BEGIN

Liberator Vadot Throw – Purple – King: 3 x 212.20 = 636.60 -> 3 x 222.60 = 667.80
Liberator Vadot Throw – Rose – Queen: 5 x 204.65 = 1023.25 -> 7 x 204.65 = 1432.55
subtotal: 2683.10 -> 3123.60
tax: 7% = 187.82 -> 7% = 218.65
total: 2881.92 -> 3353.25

END
BEGIN

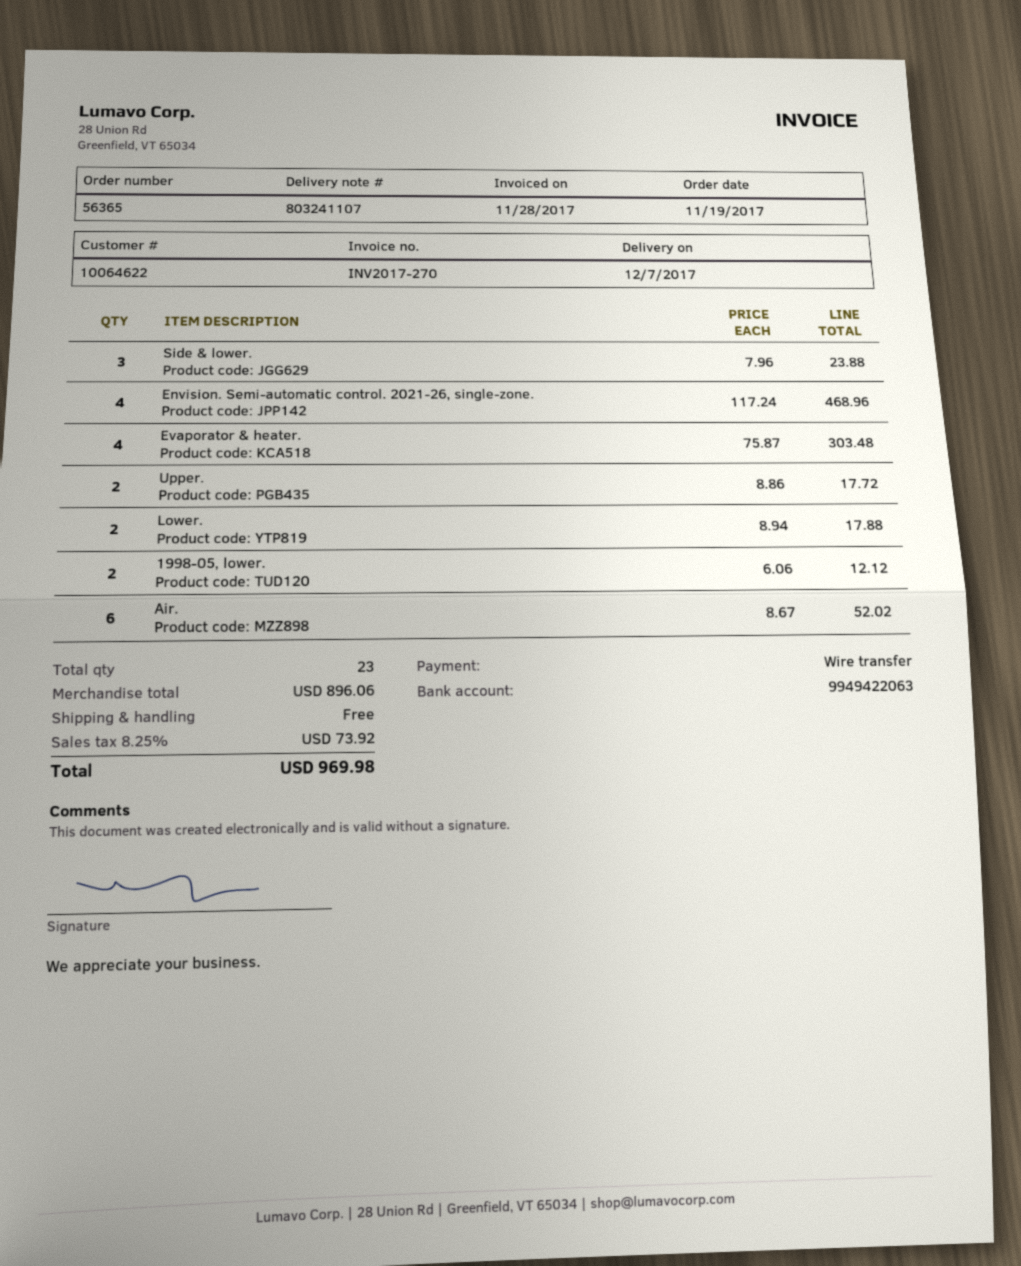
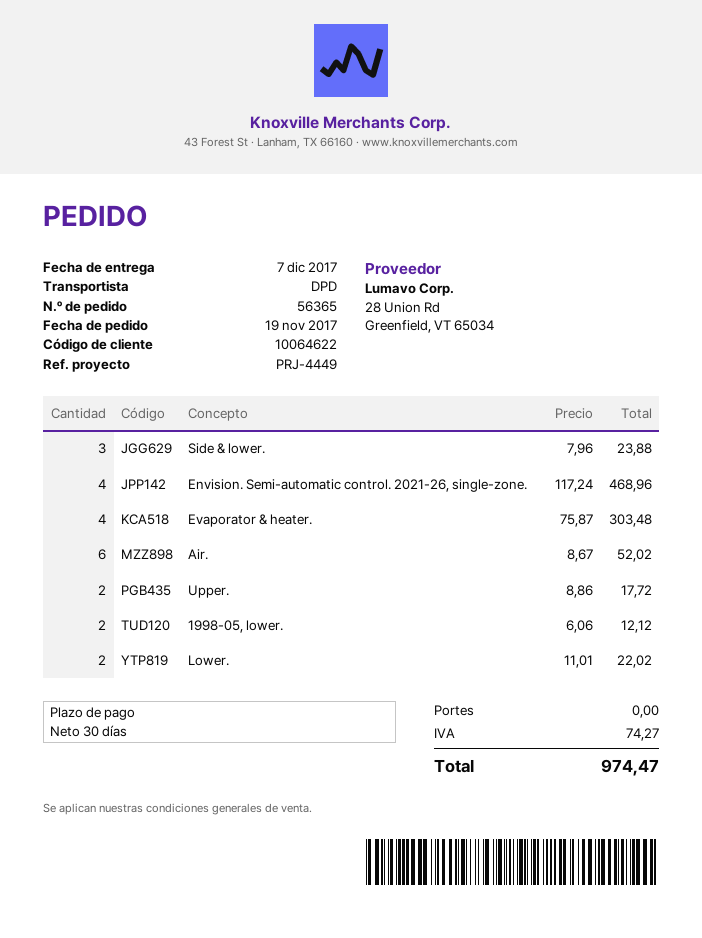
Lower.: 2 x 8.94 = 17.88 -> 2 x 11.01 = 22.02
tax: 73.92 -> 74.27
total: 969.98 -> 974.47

END

● **Task to carry out**
Using the material above, copy every line in which the string "Liberator" occurs.

● **Task output**
Liberator Vadot Throw – Purple – King: 3 x 212.20 = 636.60 -> 3 x 222.60 = 667.80
Liberator Vadot Throw – Rose – Queen: 5 x 204.65 = 1023.25 -> 7 x 204.65 = 1432.55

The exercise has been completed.